Assessing the performance and efficiency of environmental DNA/RNA capture methodologies under controlled experimental conditions

Growing interest and affordability of environmental DNA and RNA (eDNA and eRNA) approaches for biodiversity assessments and monitoring of complex ecosystems have led to the emergence of manifold protocols for nucleic acids (NAs) isolation and processing. Although there is no consensus on a standardized workflow, the common practice for water samples is to concentrate NAs via filtration using varying pore size membranes. Using the smallest pore is assumed to be most efficient for NAs capture from a wide range of material (including sub-cellular particles), however a trade-off must occur between detection of a meaningful molecular signal and cost/time effort when processing samples using fine pore membranes.

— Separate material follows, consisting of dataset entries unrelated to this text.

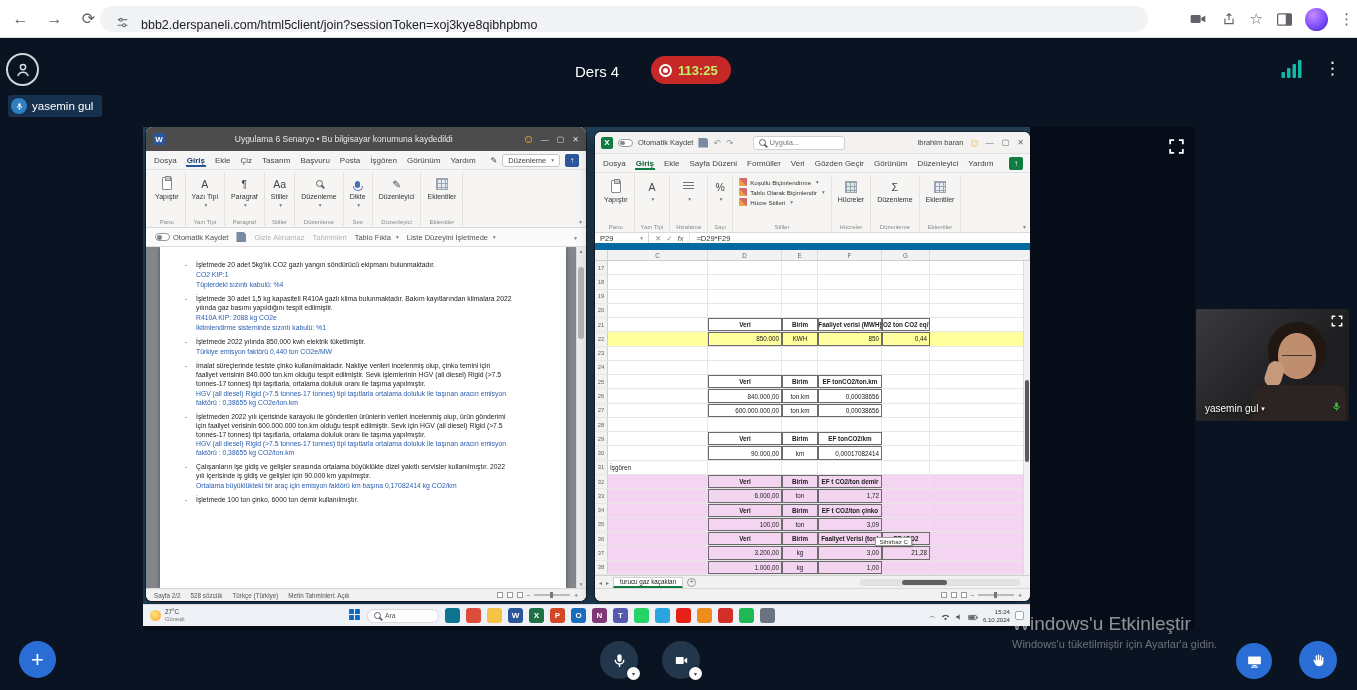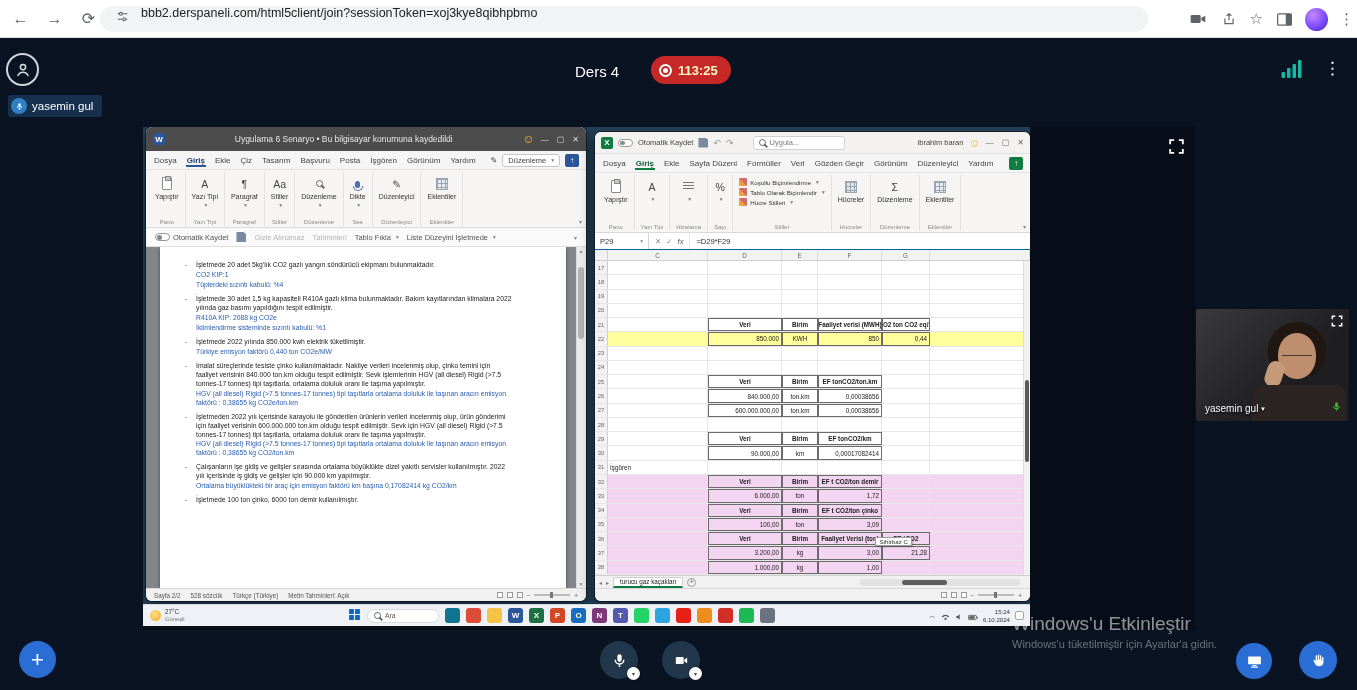"bbb2.derspaneli.com/html5client/join?ses" #address-bar { align-items: flex-start -> flex-end }
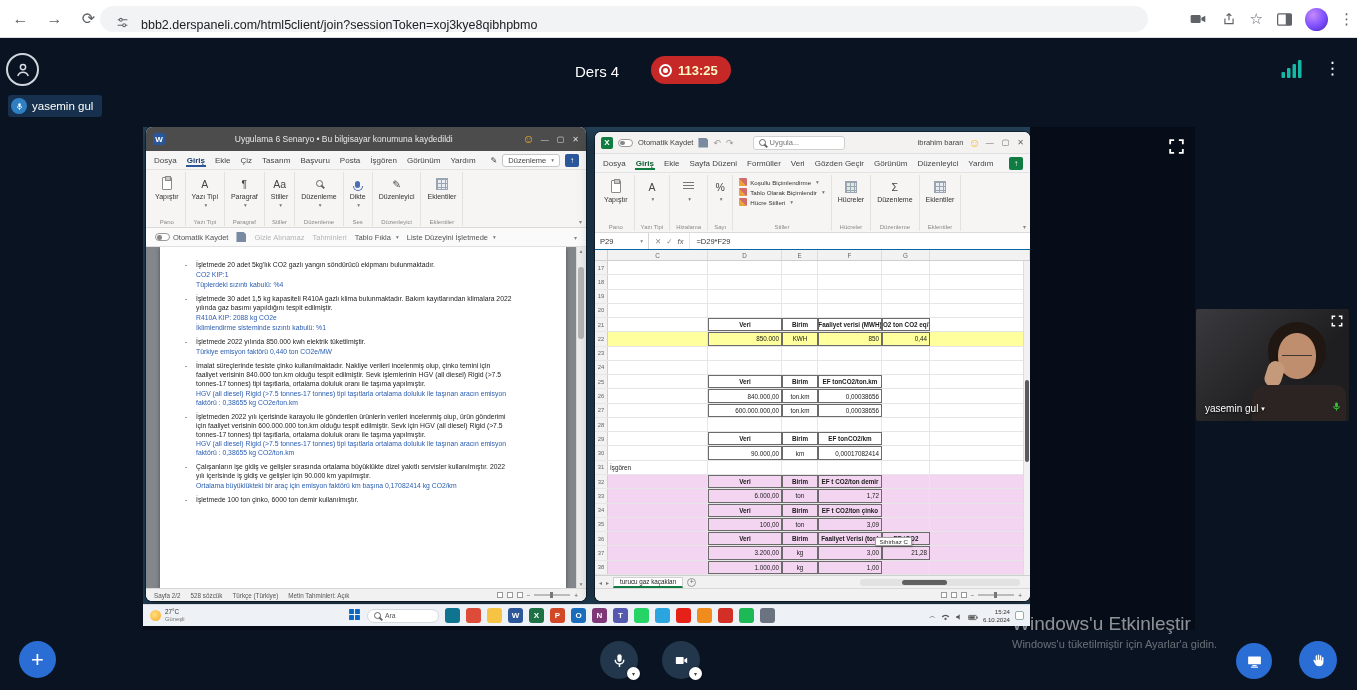"113:25" #rec-pill { color: #fef9c3 -> #bef264 }
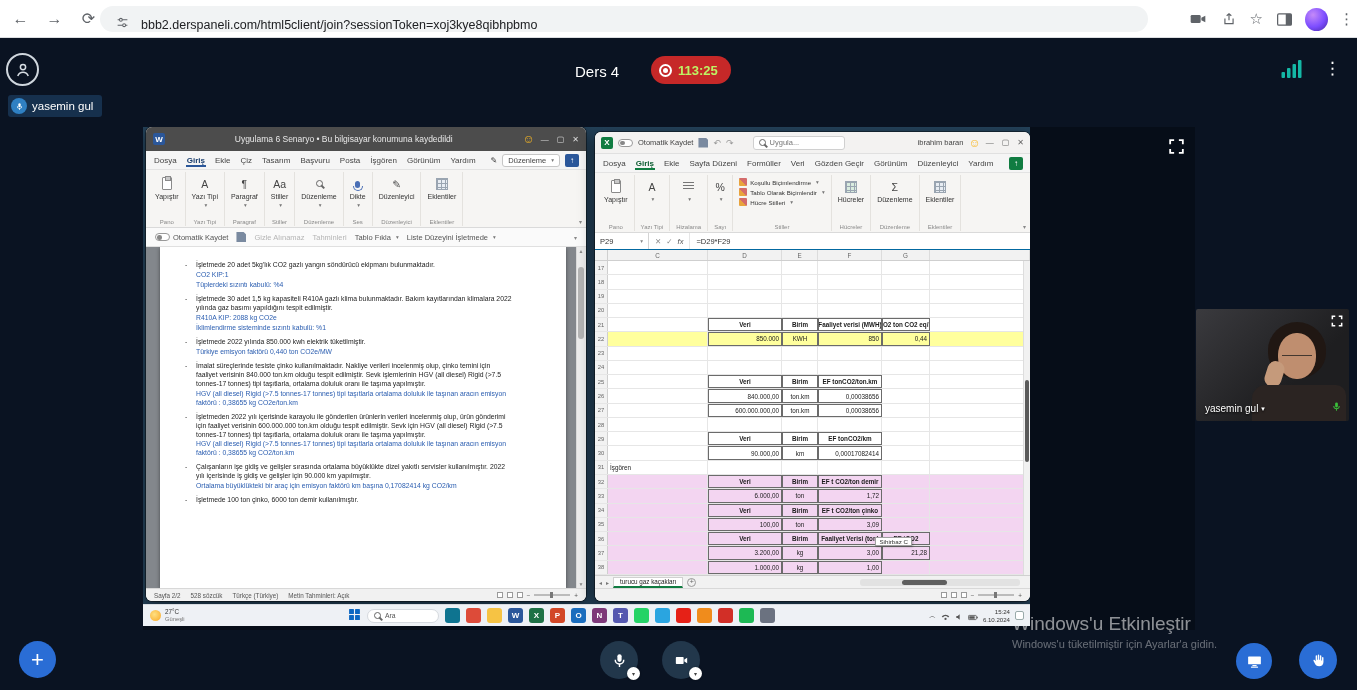"P29" .x-formula { border-bottom: 1px solid #0369a1 -> 7px solid #0369a1 }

Comparative studies involving formal efficiency assessments are lacking, which restricts informed decision-making around an optimized sampling approach for applications such as biosurveillance (i.e., detection and monitoring of target taxa - nuisance organisms, endangered and indicator taxa or other species of economic or cultural importance). Here, we present an experimental study using an easily cultured microalgal species (Alexandrium pacificum) to test different filter membranes for capturing NAs in the context of cost/time effort and cell fractions encountered in nature (whole cells, partially lysed, and naked NAs). The results showed no statistically significant difference between membrane types for capturing target eDNA signal from intact and partially lysed cell treatments. In terms of time effort and volume processed, higher efficiency ratings were obtained with the larger pore size (5 µm) cellulose membranes. Positively charged nylon demonstrated enhanced capture of naked NAs, and especially eRNA signal, across treatments. Our findings support using coarse pore size filters for adequate capture of target NA signal (from both eDNA and eRNA) with less processing time. The framework presented here can provide a quick and robust feasibility check and comparative assessment of new and existing NA processing technologies, and allows sufficient control over multiple parameters, including physical-chemical water properties, temporal scales, and concentration and type of input material.